Retail price and affordability remain important, but might not be the crucial issues. Consumers need to see value in relationship to price, as is true for all products and services. Only 79 percent of respondents say they own a PC, for example.
At least historically, not using a computer was a very good reason for not buying high speed access. These days, there are other reasons to buy high speed access. In a growing number of cases, video entertainment or gaming might drive the decision, not just PC operations.
Mobile phone use among rural Americans also grew by five percentage points to 85 percent between 2011 and 2012.
Mobile phone use among urban Americans increased more slowly during this same period, from 86 percent to 88 percent, matching the two percentage-point increase to 88 percent in mobile phone use among all Americans 25 and older.

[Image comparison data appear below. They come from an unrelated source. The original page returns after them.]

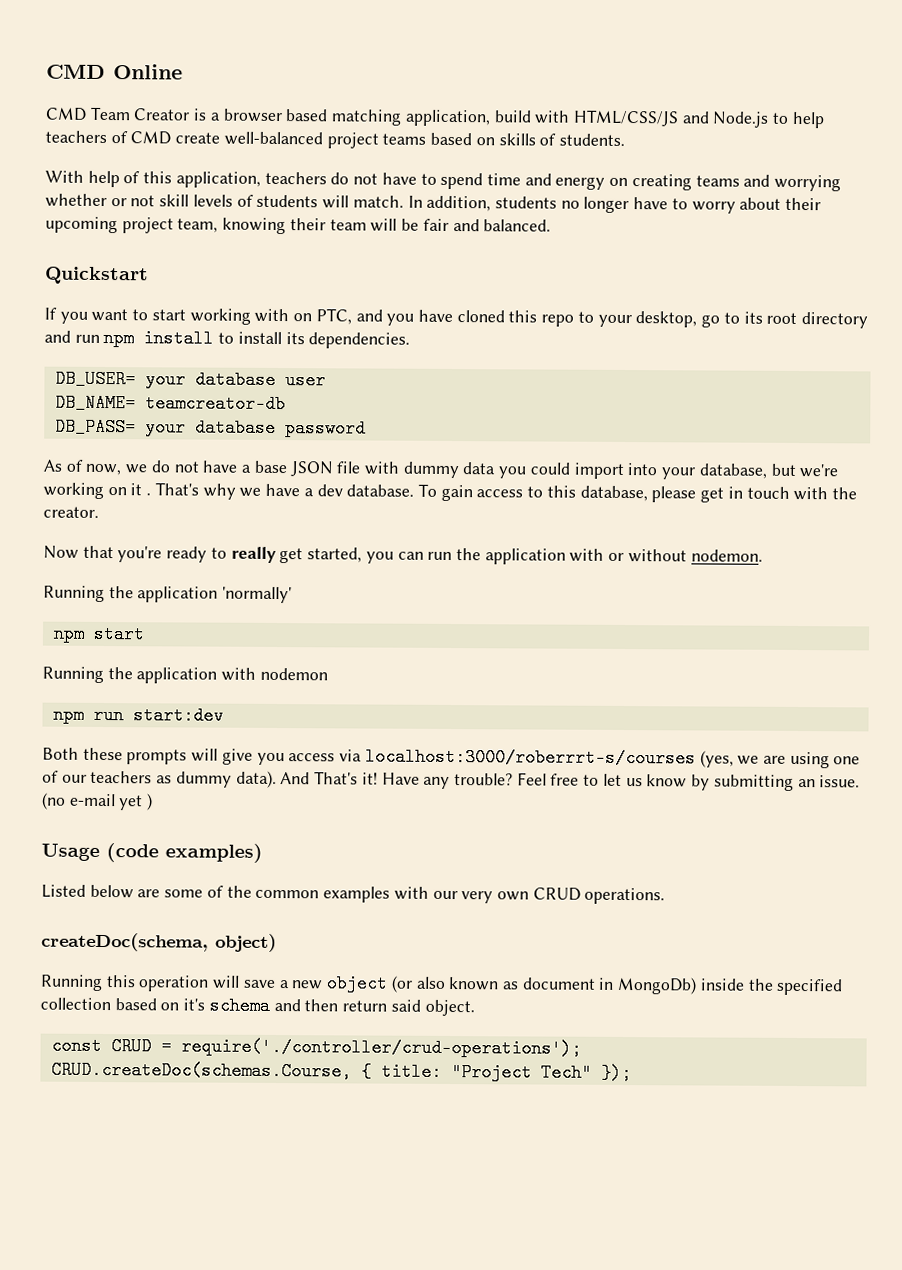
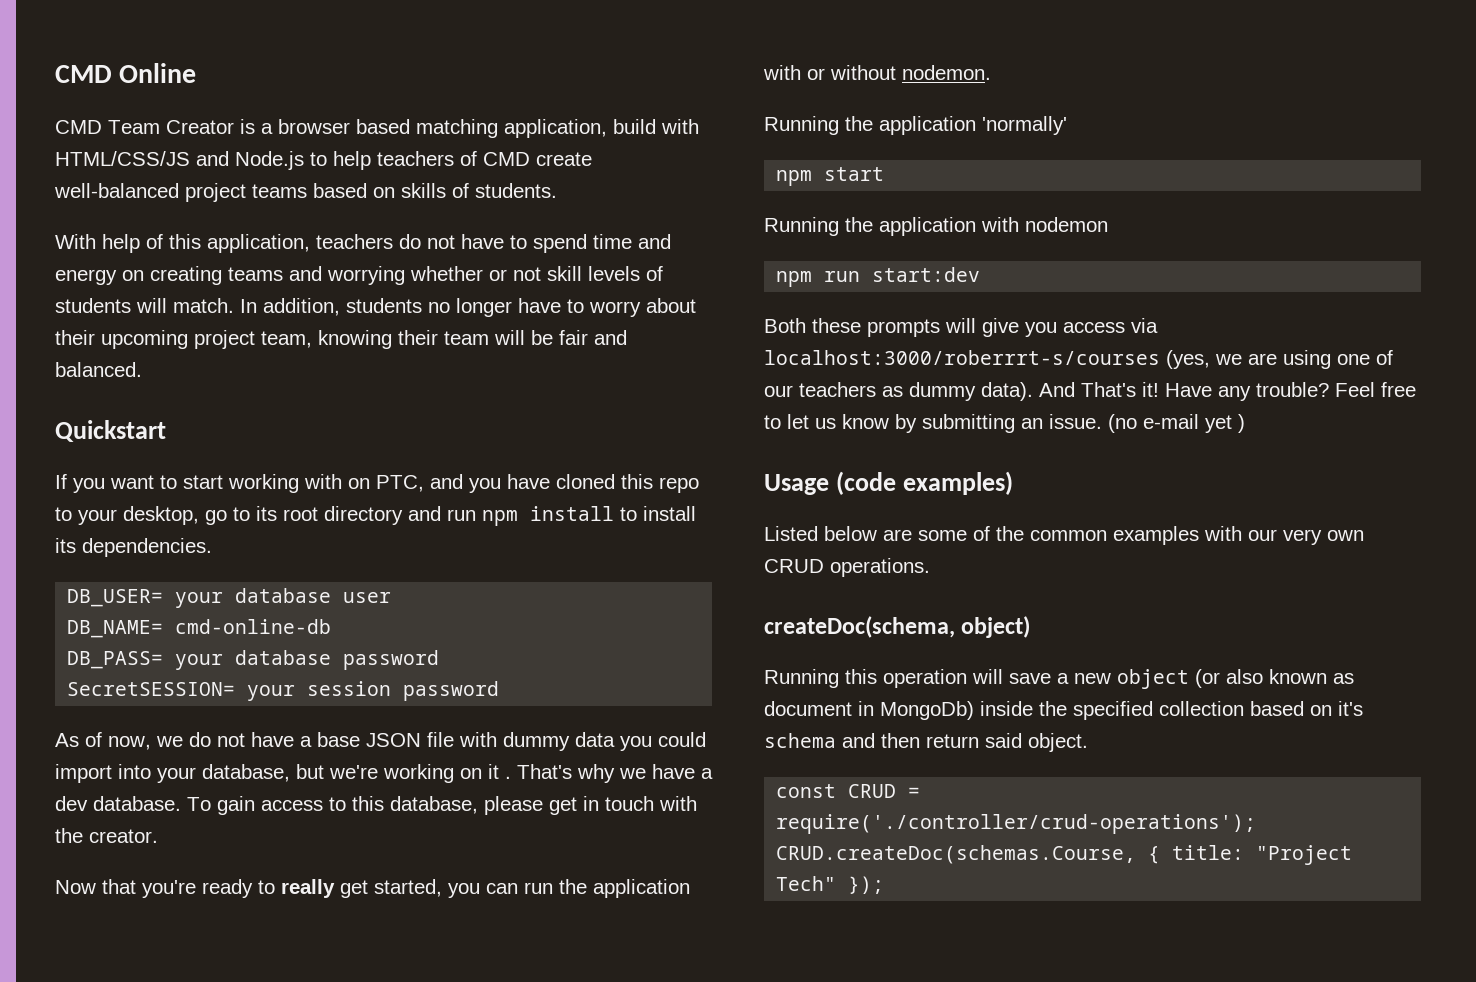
[144,394,286,414] teamcreator-db -> [175,619,332,634] cmd-online-db
(366, 428) none -> [67,681,500,701] // SecretSESSION= your session password

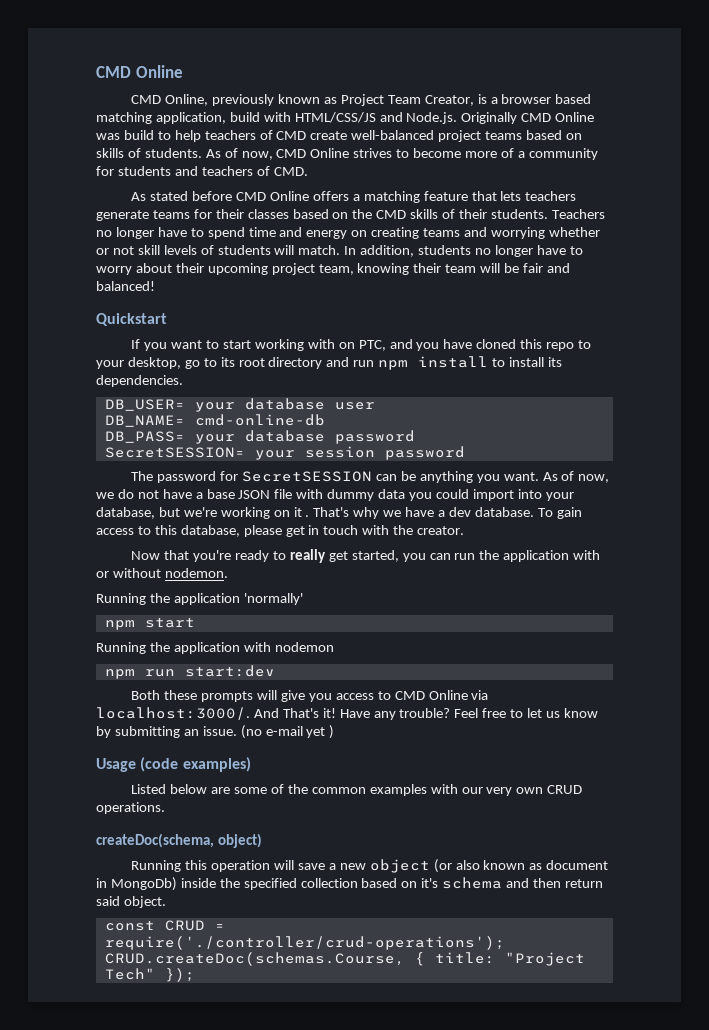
[108,120,234,134] Team Creator -> [165,94,474,106] Online, previously known as Project Team Creator,
[235,151,304,170] Node.js -> [406,112,595,124] [96,130,154,140] Node.js. Originally CMD Online was build
[55,234,455,253] // With help of this application, teachers do not -> [205,148,598,160] [96,166,308,176] [131,191,577,203] [96,209,605,221] [96,227,154,239] As of now, CMD Online strives to become more of a community for students and teachers of CMD. // As stated before CMD Online offers a matching feature that lets teachers generate teams for their classes based on the CMD skills of their students. Teachers no longer
[55,362,142,377] balanced. -> [96,281,155,291] balanced!
(500, 691) none -> [131,471,539,483] The password for SecretSESSION can be anything you want.
[1131,318,1158,333] [764,350,1393,369] [764,382,1033,401] via localhost:3000/roberrrt-s/courses (yes, we are using one of our teachers as dummy data). -> [377,690,489,700] [96,707,250,720] to CMD Online via localhost:3000/.

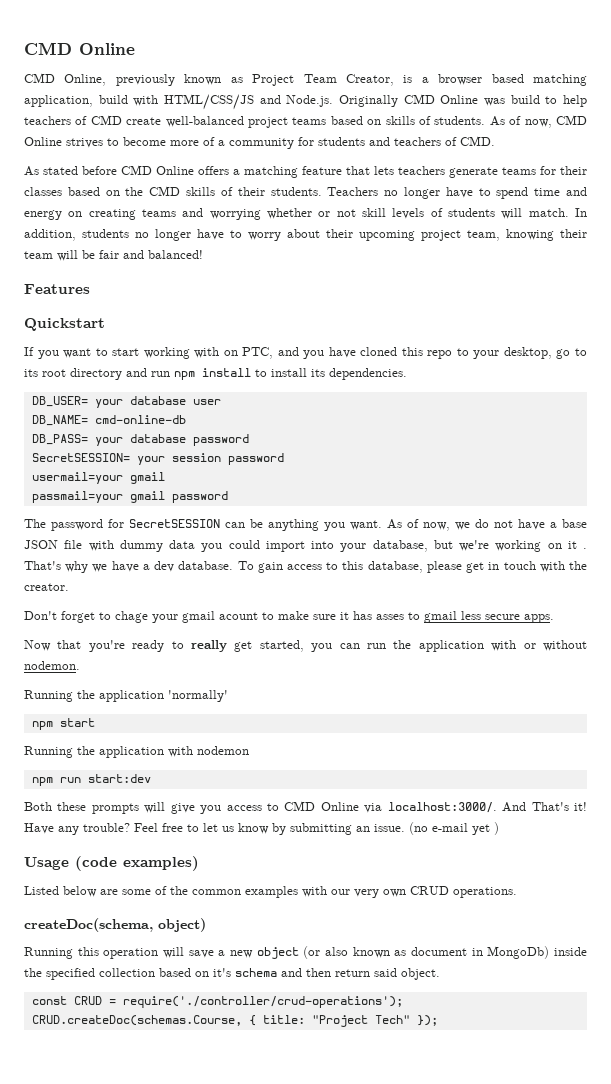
(155, 286) none -> [24,284,90,294] // Features
(465, 453) none -> [31,472,165,484] [31,491,228,503] // usermail=your gmail // passmail=your gmail password
(465, 530) none -> [24,611,554,623] // Don't forget to chage your gmail acount to make sure it has asses to gmail less secure apps.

Still, affluent mobile phone users and those with college degrees were more likely to engage in a range of activities on their devices than those with no high school diploma.
For example, 57 percent of mobile phone-using college graduates checked email on mobile devices, compared with 19 percent of users without a high school diploma.
And 63 percent of users with family incomes of $100,000 or more said they used their devices for email, compared with 27 percent of users with family incomes below $25,000 – a 36 percentage-point gap.
The report found that 28 percent of households still do not use broadband at home. Those households not online at home cited a lack of interest or need (48 percent) as the main reason why, followed by 29 percent who said they could not afford home Internet service.
Keep in mind that mobile broadband usage is higher than fixed network usage. In the United States, mobile broadband adoption already had reached 90 percent by 2012.
Fixed high speed access still is important. But there increasingly are different ways consumers can mix and match their Internet access choices. Mobile might be the most-important choice for many consumers.